Unsupervised grammar inference using the minimum description length principle

  • Authors:
  • Upendra Sapkota;Barrett R. Bryant;Alan Sprague

  • Affiliations:
  • Department of Computer and Information Sciences, University of Alabama at Birmingham, Birmingham, AL;Department of Computer Science and Engineering, University of North Texas, Denton, TX;Department of Computer and Information Sciences, University of Alabama at Birmingham, Birmingham, AL

  • Venue:
  • MLDM'12 Proceedings of the 8th international conference on Machine Learning and Data Mining in Pattern Recognition
  • Year:
  • 2012

Quantified Score

Hi-index 0.00

Visualization

Abstract

Context Free Grammars (CFGs) are widely used in programming language descriptions, natural language processing, compilers, and other areas of software engineering where there is a need for describing the syntactic structures of programs.
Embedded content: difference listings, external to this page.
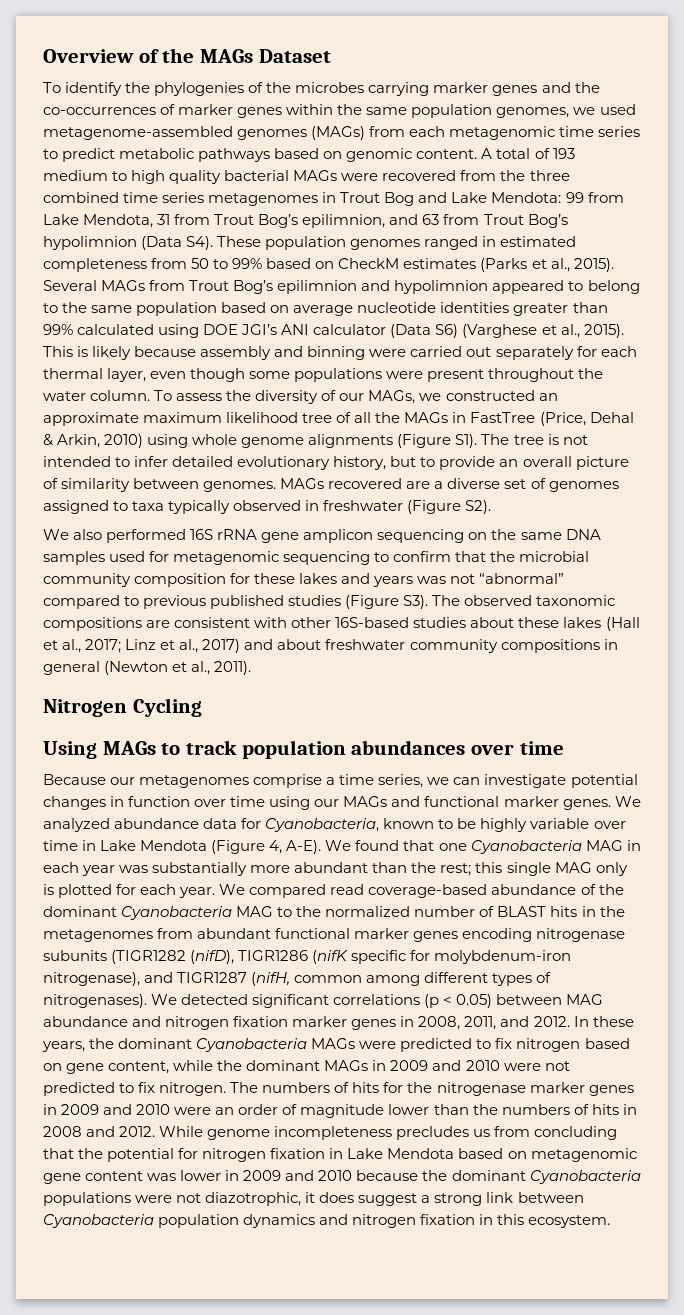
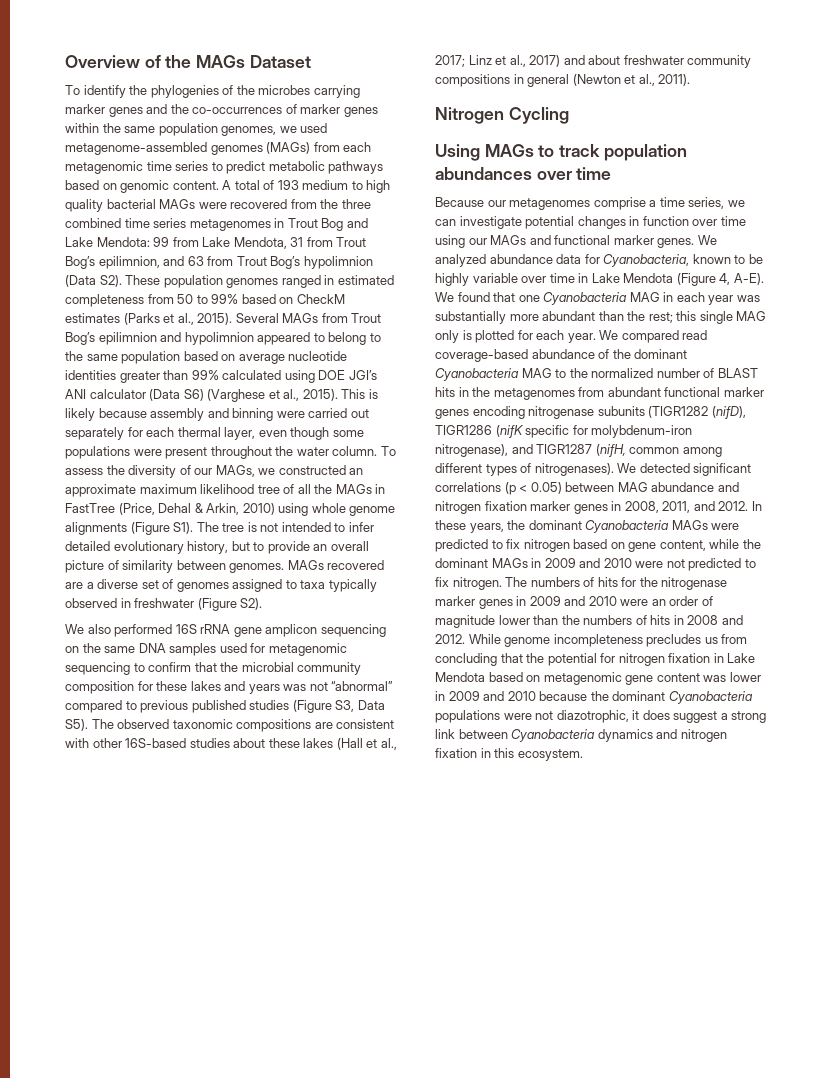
- A total of 193 medium to high quality bacterial MAGs were recovered from the three combined time series metagenomes in Trout Bog and Lake Mendota: 99 from Lake Mendota, 31 from Trout Bog’s epilimnion, and 63 from Trout Bog’s hypolimnion (Data S4). These population genomes ranged in estimated completeness from 50 to 99% based on CheckM estimates (Parks et al., 2015).
+ A total of 193 medium to high quality bacterial MAGs were recovered from the three combined time series metagenomes in Trout Bog and Lake Mendota: 99 from Lake Mendota, 31 from Trout Bog’s epilimnion, and 63 from Trout Bog’s hypolimnion (Data S2). These population genomes ranged in estimated completeness from 50 to 99% based on CheckM estimates (Parks et al., 2015).
- We also performed 16S rRNA gene amplicon sequencing on the same DNA samples used for metagenomic sequencing to confirm that the microbial community composition for these lakes and years was not “abnormal” compared to previous published studies (Figure S3). The observed taxonomic compositions are consistent with other 16S-based studies about these lakes (Hall et al., 2017;
+ We also performed 16S rRNA gene amplicon sequencing on the same DNA samples used for metagenomic sequencing to confirm that the microbial community composition for these lakes and years was not “abnormal” compared to previous published studies (Figure S3, Data S5). The observed taxonomic compositions are consistent with other 16S-based studies about these lakes (Hall et al., 2017;
- While genome incompleteness precludes us from concluding that the potential for nitrogen fixation in Lake Mendota based on metagenomic gene content was lower in 2009 and 2010 because the dominant Cyanobacteria populations were not diazotrophic, it does suggest a strong link between Cyanobacteria population dynamics and nitrogen fixation in this ecosystem.
+ While genome incompleteness precludes us from concluding that the potential for nitrogen fixation in Lake Mendota based on metagenomic gene content was lower in 2009 and 2010 because the dominant Cyanobacteria populations were not diazotrophic, it does suggest a strong link between Cyanobacteria dynamics and nitrogen fixation in this ecosystem.

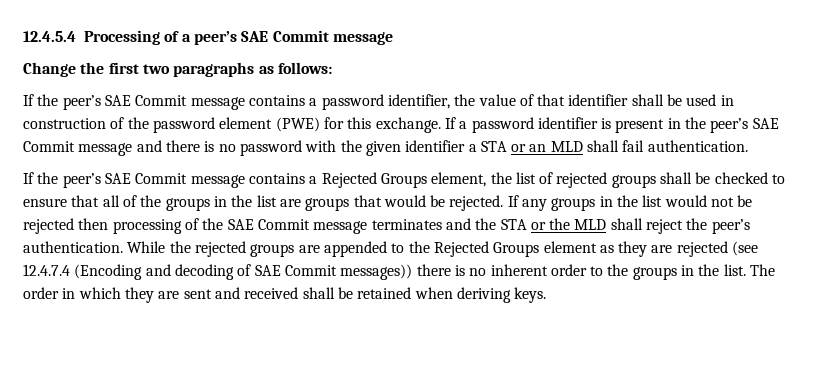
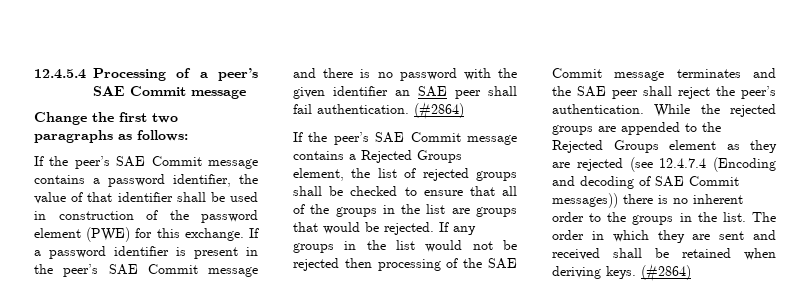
- If a password identifier is present in the peer’s SAE Commit message and there is no password with the given identifier a STA or an MLD shall fail authentication.
+ If a password identifier is present in the peer’s SAE Commit message and there is no password with the given identifier an SAE peer shall fail authentication. (#2864)
- If any groups in the list would not be rejected then processing of the SAE Commit message terminates and the STA or the MLD shall reject the peer’s authentication.
+ If any groups in the list would not be rejected then processing of the SAE Commit message terminates and the SAE peer shall reject the peer’s authentication.
- The order in which they are sent and received shall be retained when deriving keys.
+ The order in which they are sent and received shall be retained when deriving keys. (#2864)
Grammar inference (GI) is the induction of CFGs from sample programs and is a challenging problem. We describe an unsupervised GI approach which uses simplicity as the criterion for directing the inference process and beam search for moving from a complex to a simpler grammar. We use several operators to modify a grammar and use the Minimum Description Length (MDL) Principle to favor simple and compact grammars. The effectiveness of this approach is shown by a case study of a domain specific language. The experimental results show that an accurate grammar can be inferred in a reasonable amount of time.